With rapid progress in modern quantum devices [1], the characterization and validation of large quantum systems becomes an important challenge. Quantum state tomography offers a comprehensive characterization of quantum systems [2]. However, the exponential-in-N_q Hilbert space of N_q-qubit many-body states implies that exact tomography techniques, such as Gaussian maximum likelihood estimation (MLE) [3], require exponential-in-N_q amount of data as well as an exponential-in-N_q time for processing. Such prohibitive costs limit exact density matrix reconstruction to small system sizes $N_q\lesssim10$ . In fact, the tomographic measurement method that is integrated into IBM's Qiskit library is limited to $N_q = 3$ . Hence, many experiments rely on indirect methods of error determination, for example variants of randomized benchmarking [4]. Indeed there are efforts to directly estimate properties of quantum states from measurements showing promising scaling [5]. Nevertheless, the scalability of this approach depends crucially on the availability of global entangling gates acting on all qubits simultaneously, which are outside the reach of experimental systems. Thus, new strategies for the characterization of noisy, entangled many-body quantum states using experimentally realistic measurements are much needed.

Recently, there has been a rapidly growing interest in using machine learning tools, such as deep neural networks, for quantum state reconstruction through generative modeling [6–8]. The foundation for this approach was laid in [9], which trained a restricted Boltzmann machine to represent complex quantum many-body states without requiring exponentially many parameters or memory size. However, the expressibility of restricted Boltzmann machines and scalability of training is typically restricted to pure, positive quantum states [6, 9–12], single quantum oscillators [13], and small mixed states [14], which limits their applicability at the scale of modern noisy quantum computers. In contrast, Carrasquilla et al [7] demonstrated, using a recurrent neural network (RNN), that generative neural network models trained on informationally complete positive operator-valued measurements (IC-POVM) may be capable of providing a classical description of a noisy quantum many-body state (see supplement (available online at stacks.iop.org/MLST/3/01LT01/mmedia) 'Informationally complete positive operator-valued measurements' for a brief introduction to the POVM formalism and a discussion of the POVM employed in this work). However, RNN-based tomography has so far only been demonstrated on classically simulated data, and despite promising indications, its ability to reconstruct a full density matrix has not been demonstrated even in simulation.

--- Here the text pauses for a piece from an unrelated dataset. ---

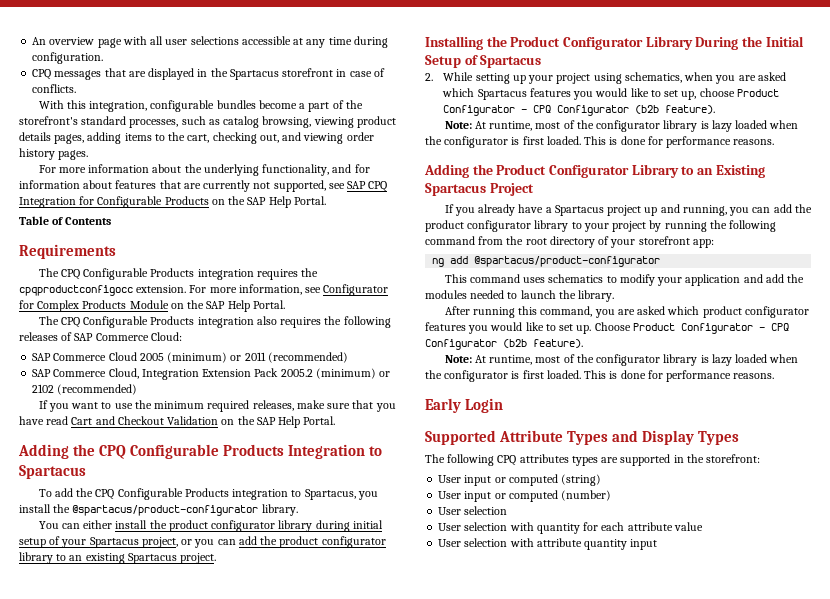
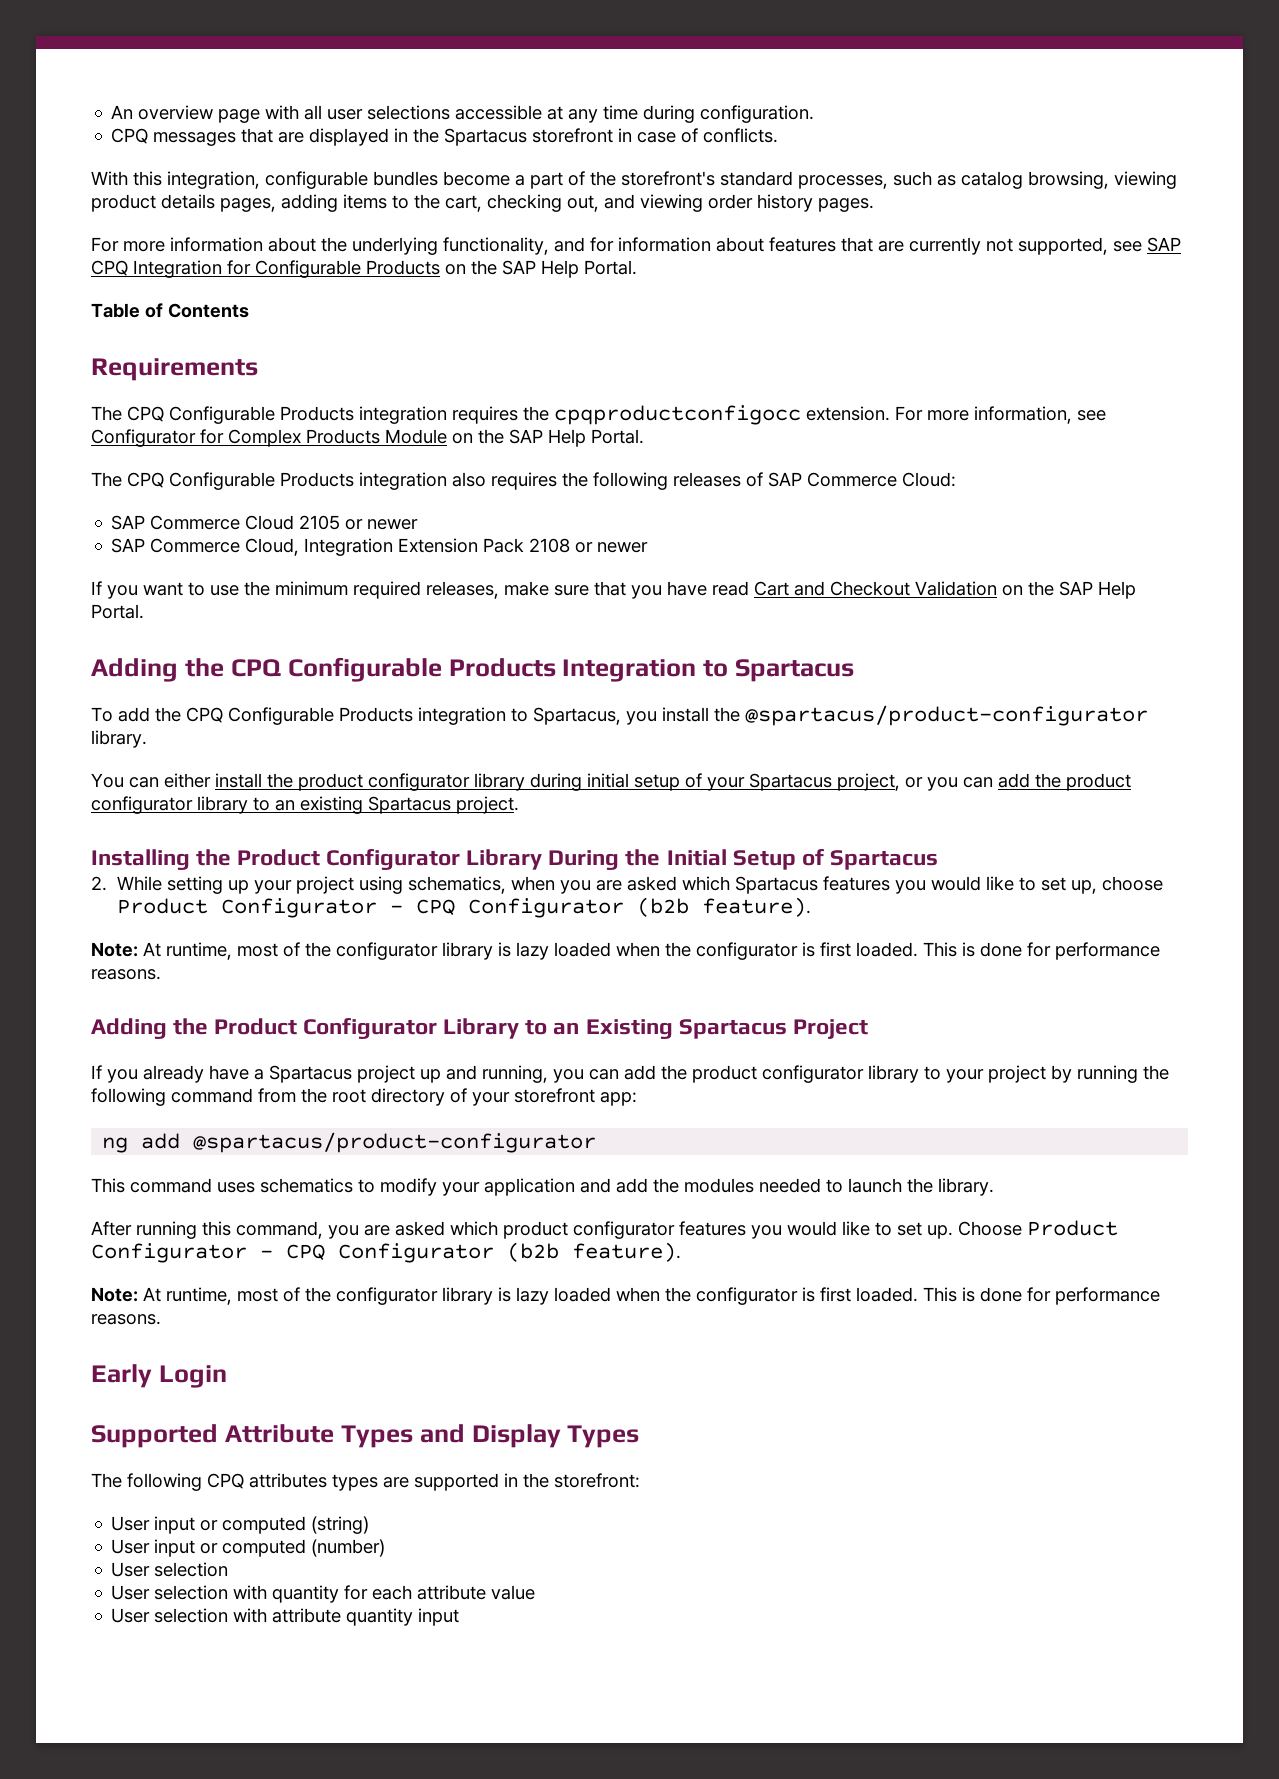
[139,352,348,363] 2005 (minimum) or 2011 (recommended) -> [299,515,419,530] 2105 or newer
[280,368,391,379] [32,384,138,395] 2005.2 (minimum) or 2102 (recommended) -> [529,538,649,553] 2108 or newer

The attention-based quantum tomography (AQT) adapts the transformer architecture, a generative neural network model recently developed for natural language processing (NLP) tasks [15], for the task of quantum state tomography. We begin by giving an intuition behind the transformer and the rationale for its suitability for the tomography task. We then demonstrate that AQT outperforms a previous RNN-based approach by a significant reduction in the sample complexity of the reconstruction procedure. We also simulate a simple faulty-qubit model and demonstrate the promise of AQT in the task of mixed-state reconstruction. Next, we deploy AQT on experimental data from IBMQ's quantum computer, showing strong qualitative agreement with MLE. Finally, we demonstrate reconstruction of a density matrix with a system size that exceeds the reach of the tomographic tools offered publicly by IBMQ [16].

The rationale behind the AQT is our observation of a promising parallel between the task of NLP and quantum state tomography (see figure 1(a)). Sentences in natural language are highly structured with long-range relationships among their constituent words. Learning a language with an NLP model is the task of learning such structures and relationships by training on a set of sample sentences that constitute an extraordinarily tiny fraction of the complete set of all possible word combinations in the language. In more technical terms, this means training an autoregressive model to encode the conditional probabilities that govern which words may appear in which location in a sentence given the words that have come before it. In quantum state tomography, the key insight is that the density matrix representation of a quantum state is equivalent to the probability distribution of IC-POVM outcomes. Like sentences in natural language, entangled quantum states feature long-range correlations among their constituent qubits. The task of tomography is to learn this quantum state from a number of projective measurement outcomes that are as small as possible compared to the total space of projective measurement outcomes.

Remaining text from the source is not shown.